• TASK GOAL: Exclude the images and transcribe the entries below precisely.

(Collected data entries)
========
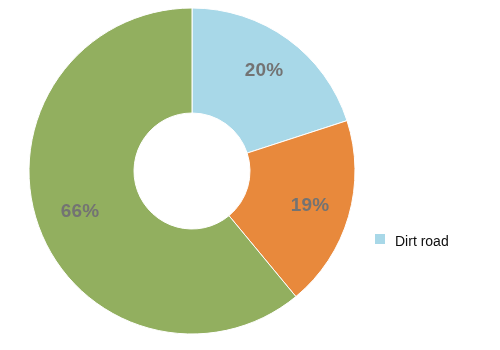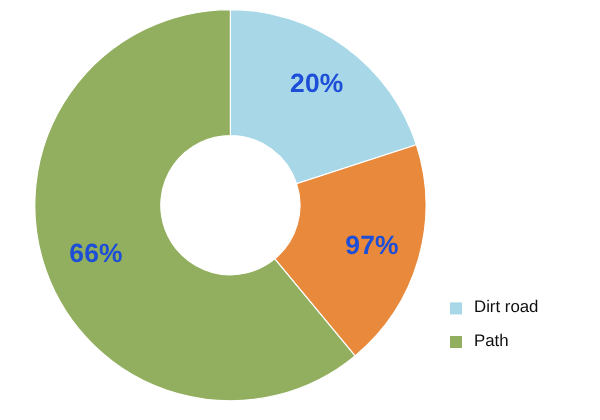--- a/index.html
+++ b/index.html
@@ -33,9 +33,9 @@
   .slice-label {
     position: absolute;
     font-family: "Liberation Sans", sans-serif;
-    font-size: 22px;
+    font-size: 19px;
     font-weight: bold;
-    color: #1d4ed8;
+    color: #737373;
     white-space: nowrap;
     transform: translate(-50%, -50%);
     letter-spacing: 0.2px;

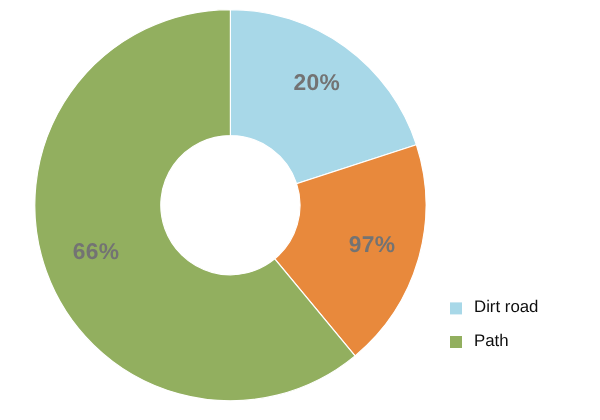--- a/index.html
+++ b/index.html
@@ -79,7 +79,7 @@
   </svg>
 
   <div class="slice-label" id="slice-label-0" style="left: 264px; top: 70px;">20%</div>
-  <div class="slice-label" id="slice-label-1" style="left: 310px; top: 205px;">97%</div>
+  <div class="slice-label" id="slice-label-1" style="left: 310px; top: 205px;">19%</div>
   <div class="slice-label" id="slice-label-2" style="left: 80px; top: 211px;">66%</div>
 
   <div class="legend">

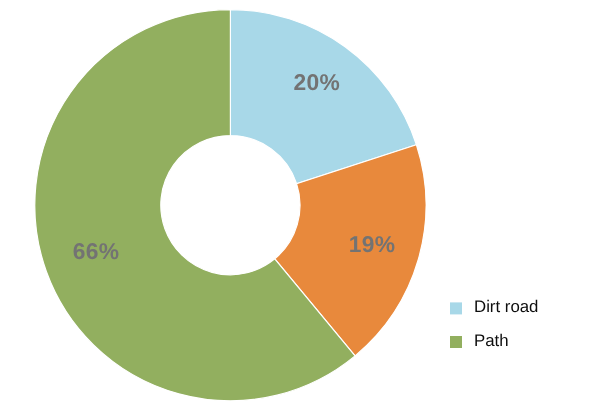--- a/index.html
+++ b/index.html
@@ -48,7 +48,7 @@
   }
   .legend-row {
     display: flex;
-    align-items: flex-end;
+    align-items: flex-start;
     height: 28px;
   }
   .legend-swatch {

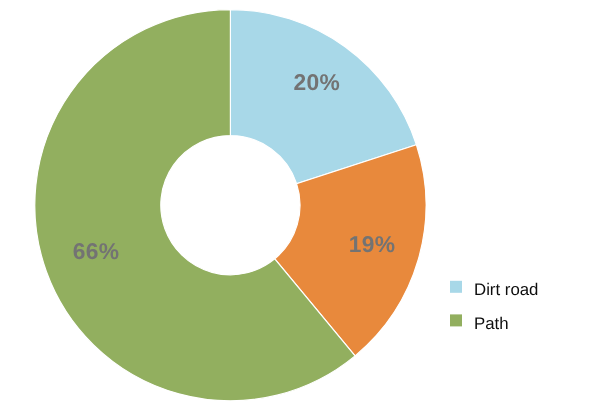--- a/index.html
+++ b/index.html
@@ -87,10 +87,6 @@
       <span class="legend-swatch" id="legend-swatch-0" style="background: rgb(168, 216, 232);"></span>
       <span class="legend-label">Dirt road</span>
     </div>
-    <div class="legend-row">
-      <span class="legend-swatch" id="legend-swatch-2" style="background: rgb(146, 175, 95);"></span>
-      <span class="legend-label">Path</span>
-    </div>
   </div>
 
 </div>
========
• RESPONSE BOX:
--- a/index.html
+++ b/index.html
@@ -33,9 +33,9 @@
   .slice-label {
     position: absolute;
     font-family: "Liberation Sans", sans-serif;
-    font-size: 22px;
+    font-size: 19px;
     font-weight: bold;
-    color: #1d4ed8;
+    color: #737373;
     white-space: nowrap;
     transform: translate(-50%, -50%);
     letter-spacing: 0.2px;

--- a/index.html
+++ b/index.html
@@ -79,7 +79,7 @@
   </svg>
 
   <div class="slice-label" id="slice-label-0" style="left: 264px; top: 70px;">20%</div>
-  <div class="slice-label" id="slice-label-1" style="left: 310px; top: 205px;">97%</div>
+  <div class="slice-label" id="slice-label-1" style="left: 310px; top: 205px;">19%</div>
   <div class="slice-label" id="slice-label-2" style="left: 80px; top: 211px;">66%</div>
 
   <div class="legend">

--- a/index.html
+++ b/index.html
@@ -48,7 +48,7 @@
   }
   .legend-row {
     display: flex;
-    align-items: flex-end;
+    align-items: flex-start;
     height: 28px;
   }
   .legend-swatch {

--- a/index.html
+++ b/index.html
@@ -87,10 +87,6 @@
       <span class="legend-swatch" id="legend-swatch-0" style="background: rgb(168, 216, 232);"></span>
       <span class="legend-label">Dirt road</span>
     </div>
-    <div class="legend-row">
-      <span class="legend-swatch" id="legend-swatch-2" style="background: rgb(146, 175, 95);"></span>
-      <span class="legend-label">Path</span>
-    </div>
   </div>
 
 </div>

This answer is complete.